### Your assignment
Below this sentence is a listing; return exactly its lines from the one with "Hazrat Ali | Runs: 27 -> 24" to the one with "column Fours | position: 4 -> 6", both kept, and nothing more.
::::
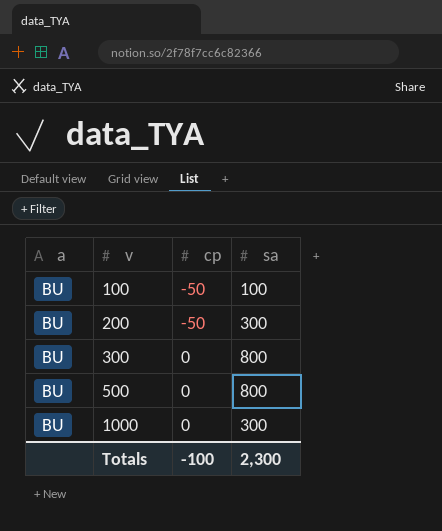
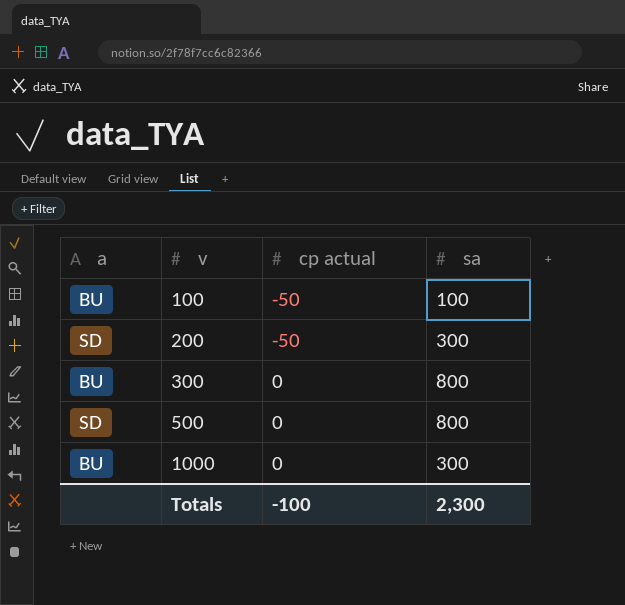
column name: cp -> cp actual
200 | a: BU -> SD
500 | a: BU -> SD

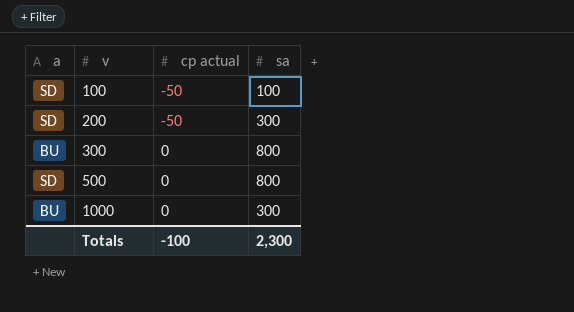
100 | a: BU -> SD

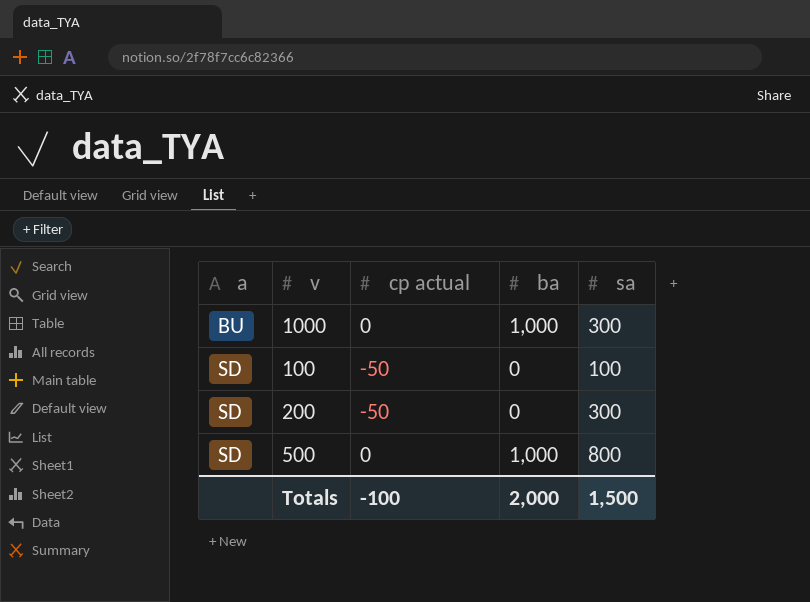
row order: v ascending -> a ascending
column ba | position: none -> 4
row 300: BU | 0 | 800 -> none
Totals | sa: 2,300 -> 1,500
::::
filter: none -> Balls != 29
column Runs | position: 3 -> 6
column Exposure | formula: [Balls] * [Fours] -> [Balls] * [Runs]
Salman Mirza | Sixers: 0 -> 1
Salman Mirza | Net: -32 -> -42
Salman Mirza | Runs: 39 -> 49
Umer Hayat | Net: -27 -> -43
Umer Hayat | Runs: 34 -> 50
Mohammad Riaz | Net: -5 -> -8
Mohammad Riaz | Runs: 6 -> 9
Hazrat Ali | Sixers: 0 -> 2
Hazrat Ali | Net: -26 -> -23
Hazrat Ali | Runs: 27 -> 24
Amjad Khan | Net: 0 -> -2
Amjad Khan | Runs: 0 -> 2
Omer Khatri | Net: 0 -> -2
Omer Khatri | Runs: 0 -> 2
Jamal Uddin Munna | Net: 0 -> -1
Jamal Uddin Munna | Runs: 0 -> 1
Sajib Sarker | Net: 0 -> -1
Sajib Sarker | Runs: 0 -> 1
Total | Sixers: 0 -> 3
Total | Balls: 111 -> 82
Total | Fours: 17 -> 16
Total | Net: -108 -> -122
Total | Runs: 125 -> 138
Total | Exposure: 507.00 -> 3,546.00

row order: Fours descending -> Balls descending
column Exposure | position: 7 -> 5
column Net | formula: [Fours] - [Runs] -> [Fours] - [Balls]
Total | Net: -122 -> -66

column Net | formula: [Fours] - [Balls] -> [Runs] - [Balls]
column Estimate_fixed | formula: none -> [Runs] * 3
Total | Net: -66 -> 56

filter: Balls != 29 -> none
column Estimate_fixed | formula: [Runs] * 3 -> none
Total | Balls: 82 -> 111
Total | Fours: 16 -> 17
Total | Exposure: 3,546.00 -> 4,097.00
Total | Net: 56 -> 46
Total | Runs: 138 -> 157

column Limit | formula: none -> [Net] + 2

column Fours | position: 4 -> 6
::::
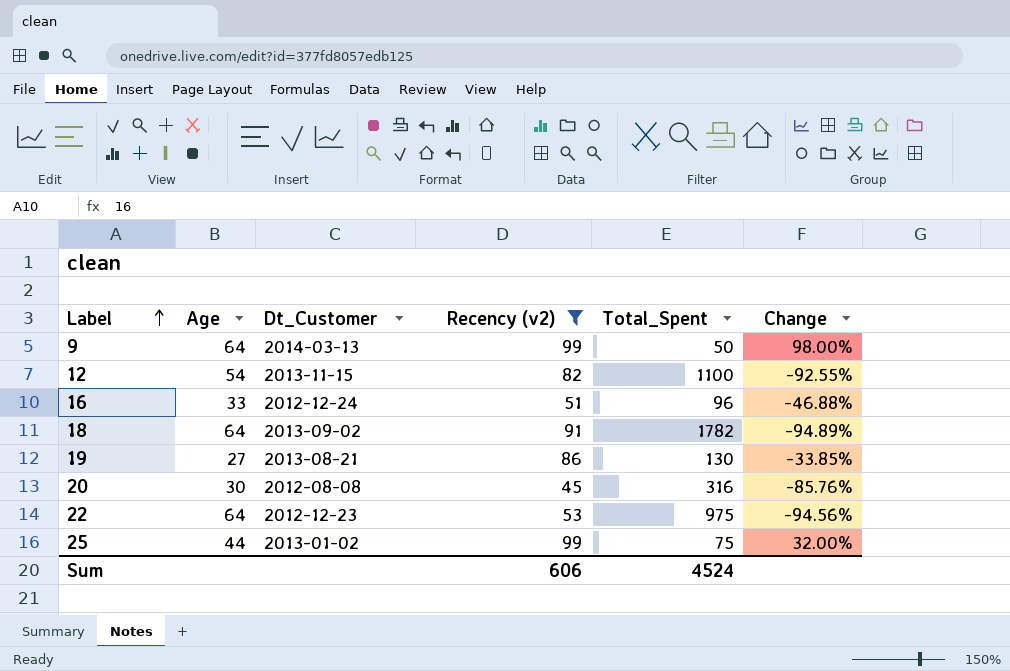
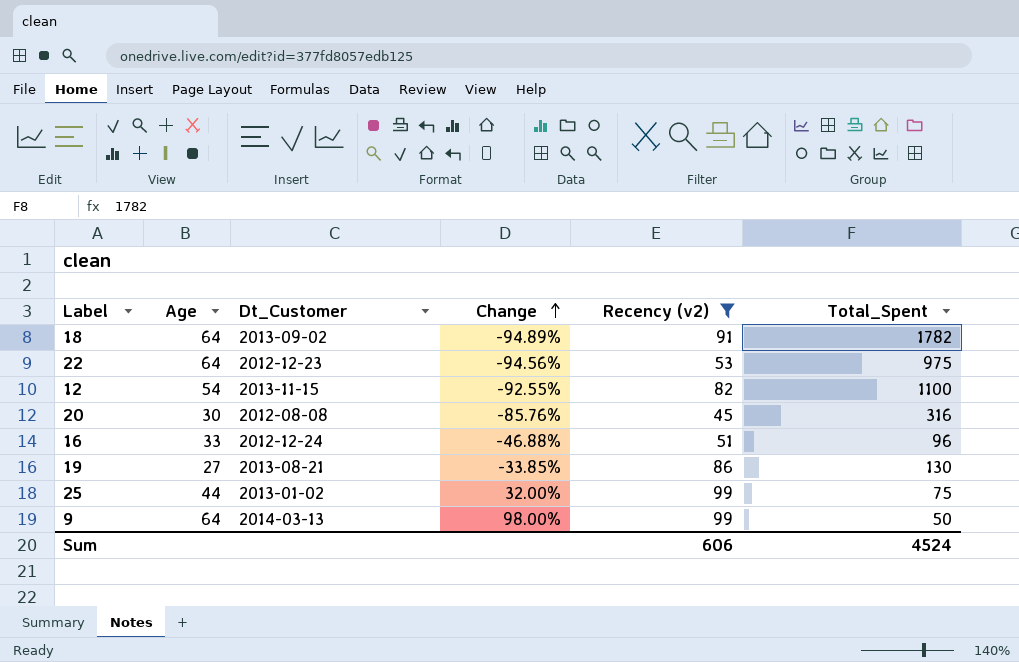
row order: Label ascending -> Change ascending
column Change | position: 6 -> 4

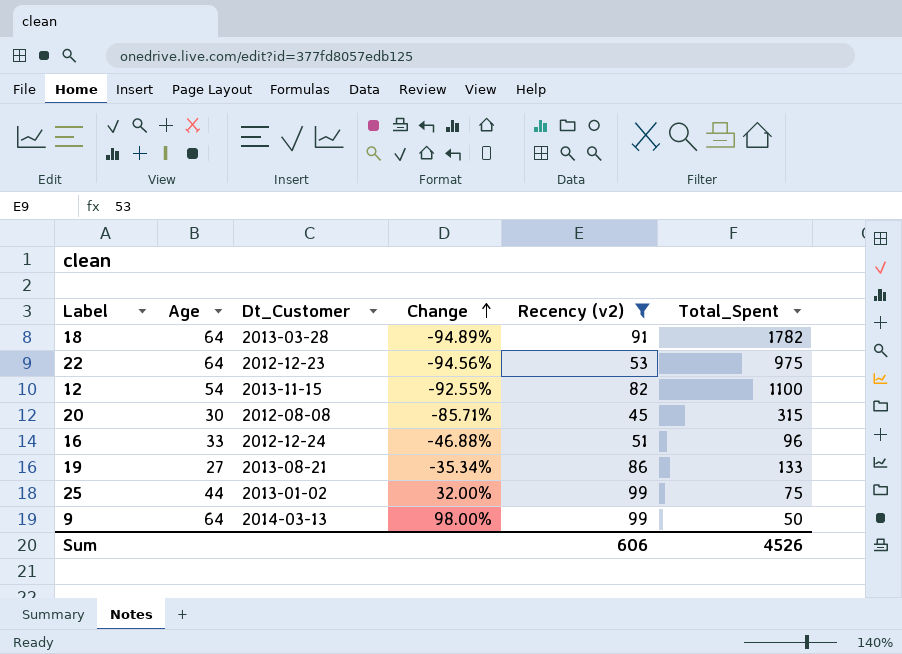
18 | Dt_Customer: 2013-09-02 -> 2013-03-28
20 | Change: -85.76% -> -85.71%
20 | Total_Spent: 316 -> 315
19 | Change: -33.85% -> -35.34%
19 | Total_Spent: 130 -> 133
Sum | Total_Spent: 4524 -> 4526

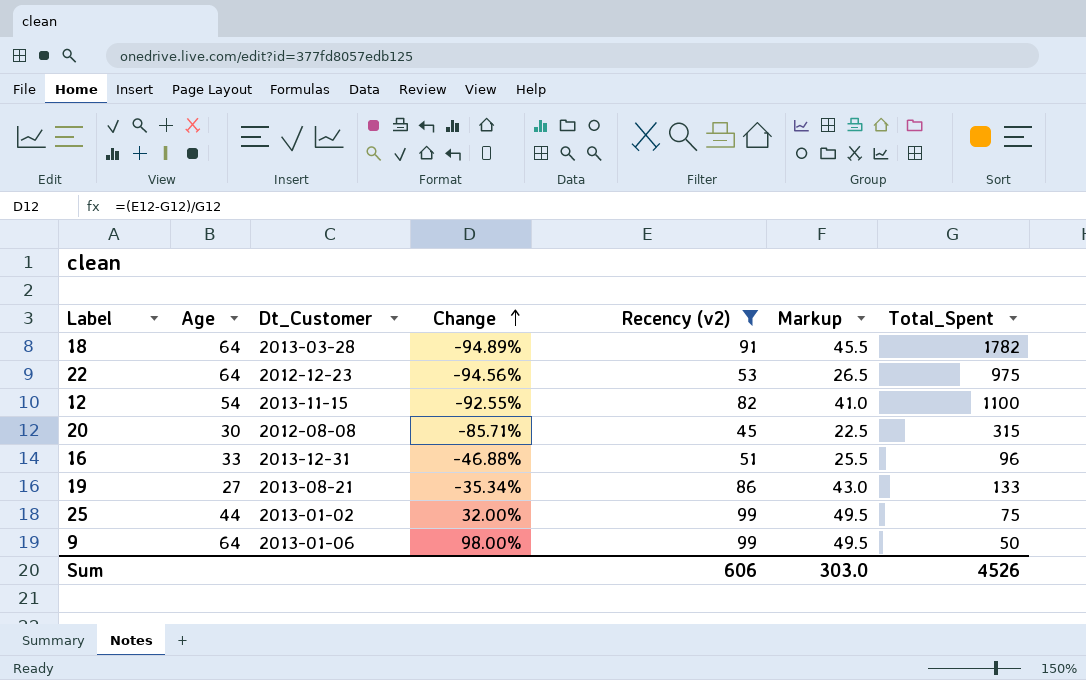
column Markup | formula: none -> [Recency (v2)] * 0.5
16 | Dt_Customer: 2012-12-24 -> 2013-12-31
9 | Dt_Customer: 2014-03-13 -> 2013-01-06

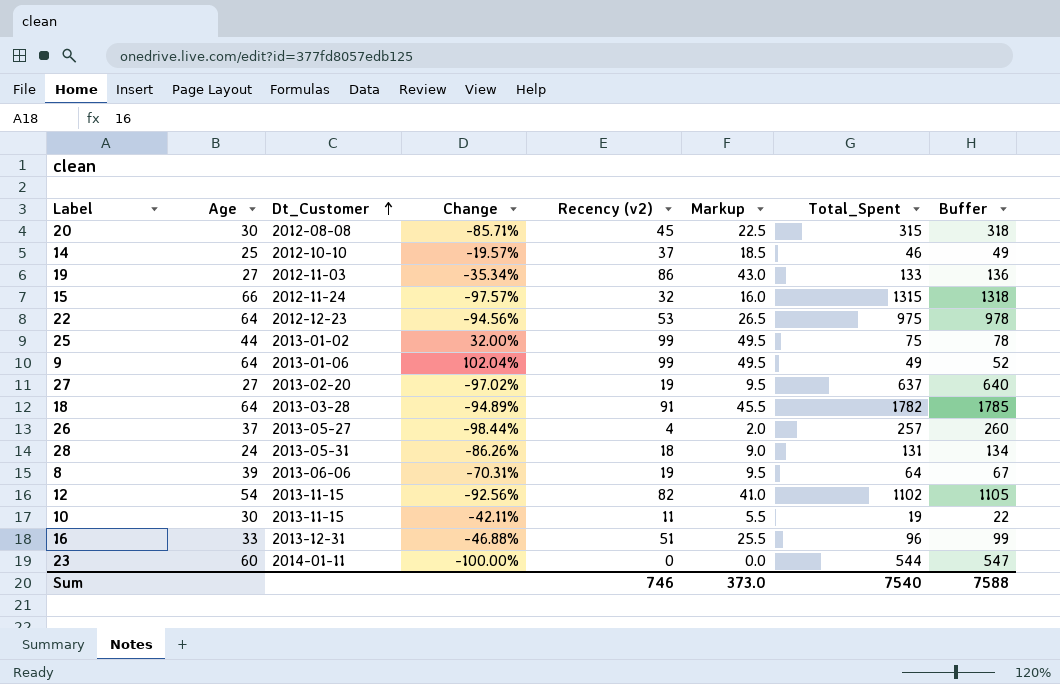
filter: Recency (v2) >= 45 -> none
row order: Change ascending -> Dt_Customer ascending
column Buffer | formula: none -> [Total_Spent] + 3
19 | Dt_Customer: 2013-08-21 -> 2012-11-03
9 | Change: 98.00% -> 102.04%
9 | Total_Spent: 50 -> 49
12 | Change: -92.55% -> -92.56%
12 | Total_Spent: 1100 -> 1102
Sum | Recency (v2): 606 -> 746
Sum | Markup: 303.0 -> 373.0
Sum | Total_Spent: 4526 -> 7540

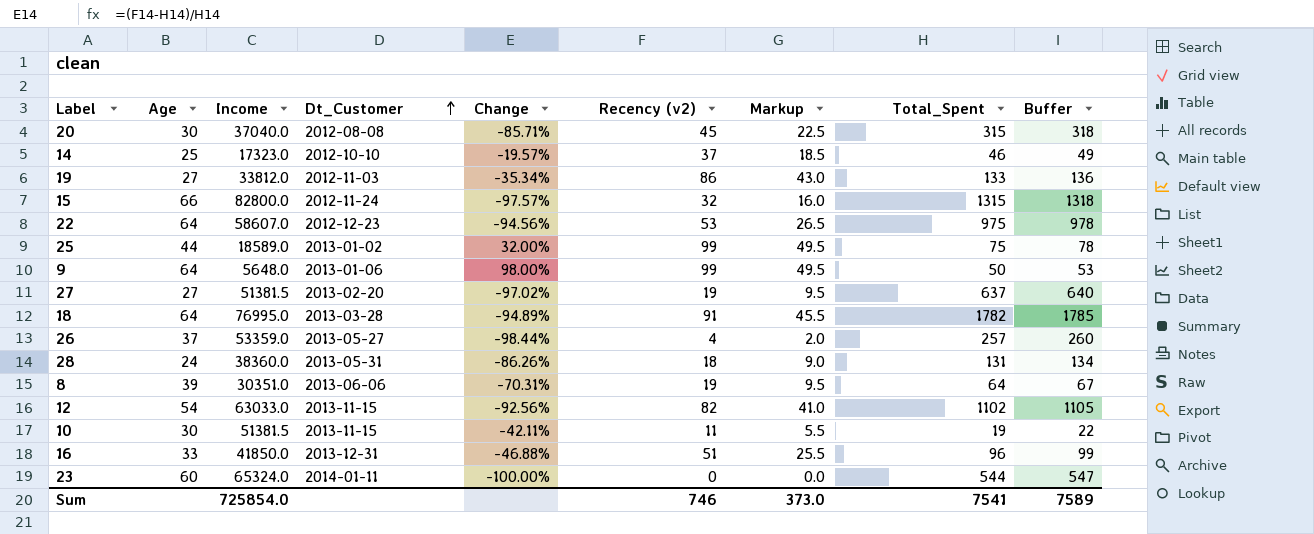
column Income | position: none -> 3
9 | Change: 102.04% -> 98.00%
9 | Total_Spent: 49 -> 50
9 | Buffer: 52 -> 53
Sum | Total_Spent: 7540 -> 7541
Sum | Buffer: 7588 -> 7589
::::
### Written response
Hazrat Ali | Runs: 27 -> 24
Amjad Khan | Net: 0 -> -2
Amjad Khan | Runs: 0 -> 2
Omer Khatri | Net: 0 -> -2
Omer Khatri | Runs: 0 -> 2
Jamal Uddin Munna | Net: 0 -> -1
Jamal Uddin Munna | Runs: 0 -> 1
Sajib Sarker | Net: 0 -> -1
Sajib Sarker | Runs: 0 -> 1
Total | Sixers: 0 -> 3
Total | Balls: 111 -> 82
Total | Fours: 17 -> 16
Total | Net: -108 -> -122
Total | Runs: 125 -> 138
Total | Exposure: 507.00 -> 3,546.00

row order: Fours descending -> Balls descending
column Exposure | position: 7 -> 5
column Net | formula: [Fours] - [Runs] -> [Fours] - [Balls]
Total | Net: -122 -> -66

column Net | formula: [Fours] - [Balls] -> [Runs] - [Balls]
column Estimate_fixed | formula: none -> [Runs] * 3
Total | Net: -66 -> 56

filter: Balls != 29 -> none
column Estimate_fixed | formula: [Runs] * 3 -> none
Total | Balls: 82 -> 111
Total | Fours: 16 -> 17
Total | Exposure: 3,546.00 -> 4,097.00
Total | Net: 56 -> 46
Total | Runs: 138 -> 157

column Limit | formula: none -> [Net] + 2

column Fours | position: 4 -> 6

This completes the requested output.